Task.
Make an exact copy of all the data.

Web document revisions:
[Start of Attachment]

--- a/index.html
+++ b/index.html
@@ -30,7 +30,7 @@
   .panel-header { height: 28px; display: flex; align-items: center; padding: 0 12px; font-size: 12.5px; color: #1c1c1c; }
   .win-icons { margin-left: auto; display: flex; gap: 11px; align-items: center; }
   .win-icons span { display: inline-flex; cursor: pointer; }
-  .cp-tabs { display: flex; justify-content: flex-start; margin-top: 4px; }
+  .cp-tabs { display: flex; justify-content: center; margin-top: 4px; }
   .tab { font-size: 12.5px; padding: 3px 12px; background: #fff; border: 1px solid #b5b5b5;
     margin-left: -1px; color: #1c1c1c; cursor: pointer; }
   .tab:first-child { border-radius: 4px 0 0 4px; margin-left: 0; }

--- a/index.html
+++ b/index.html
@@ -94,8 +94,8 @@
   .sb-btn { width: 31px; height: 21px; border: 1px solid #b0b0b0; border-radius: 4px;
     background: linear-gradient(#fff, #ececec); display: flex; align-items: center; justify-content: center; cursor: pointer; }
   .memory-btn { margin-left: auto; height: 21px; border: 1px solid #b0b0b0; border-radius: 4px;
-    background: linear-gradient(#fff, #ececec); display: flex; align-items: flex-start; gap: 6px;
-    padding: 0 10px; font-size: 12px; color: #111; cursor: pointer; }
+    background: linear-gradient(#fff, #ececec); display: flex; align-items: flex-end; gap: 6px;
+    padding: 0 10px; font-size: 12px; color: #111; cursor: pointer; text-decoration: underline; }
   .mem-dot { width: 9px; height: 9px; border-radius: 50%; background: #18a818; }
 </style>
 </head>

[End of Attachment]

Task output.
--- a/index.html
+++ b/index.html
@@ -30,7 +30,7 @@
   .panel-header { height: 28px; display: flex; align-items: center; padding: 0 12px; font-size: 12.5px; color: #1c1c1c; }
   .win-icons { margin-left: auto; display: flex; gap: 11px; align-items: center; }
   .win-icons span { display: inline-flex; cursor: pointer; }
-  .cp-tabs { display: flex; justify-content: flex-start; margin-top: 4px; }
+  .cp-tabs { display: flex; justify-content: center; margin-top: 4px; }
   .tab { font-size: 12.5px; padding: 3px 12px; background: #fff; border: 1px solid #b5b5b5;
     margin-left: -1px; color: #1c1c1c; cursor: pointer; }
   .tab:first-child { border-radius: 4px 0 0 4px; margin-left: 0; }

--- a/index.html
+++ b/index.html
@@ -94,8 +94,8 @@
   .sb-btn { width: 31px; height: 21px; border: 1px solid #b0b0b0; border-radius: 4px;
     background: linear-gradient(#fff, #ececec); display: flex; align-items: center; justify-content: center; cursor: pointer; }
   .memory-btn { margin-left: auto; height: 21px; border: 1px solid #b0b0b0; border-radius: 4px;
-    background: linear-gradient(#fff, #ececec); display: flex; align-items: flex-start; gap: 6px;
-    padding: 0 10px; font-size: 12px; color: #111; cursor: pointer; }
+    background: linear-gradient(#fff, #ececec); display: flex; align-items: flex-end; gap: 6px;
+    padding: 0 10px; font-size: 12px; color: #111; cursor: pointer; text-decoration: underline; }
   .mem-dot { width: 9px; height: 9px; border-radius: 50%; background: #18a818; }
 </style>
 </head>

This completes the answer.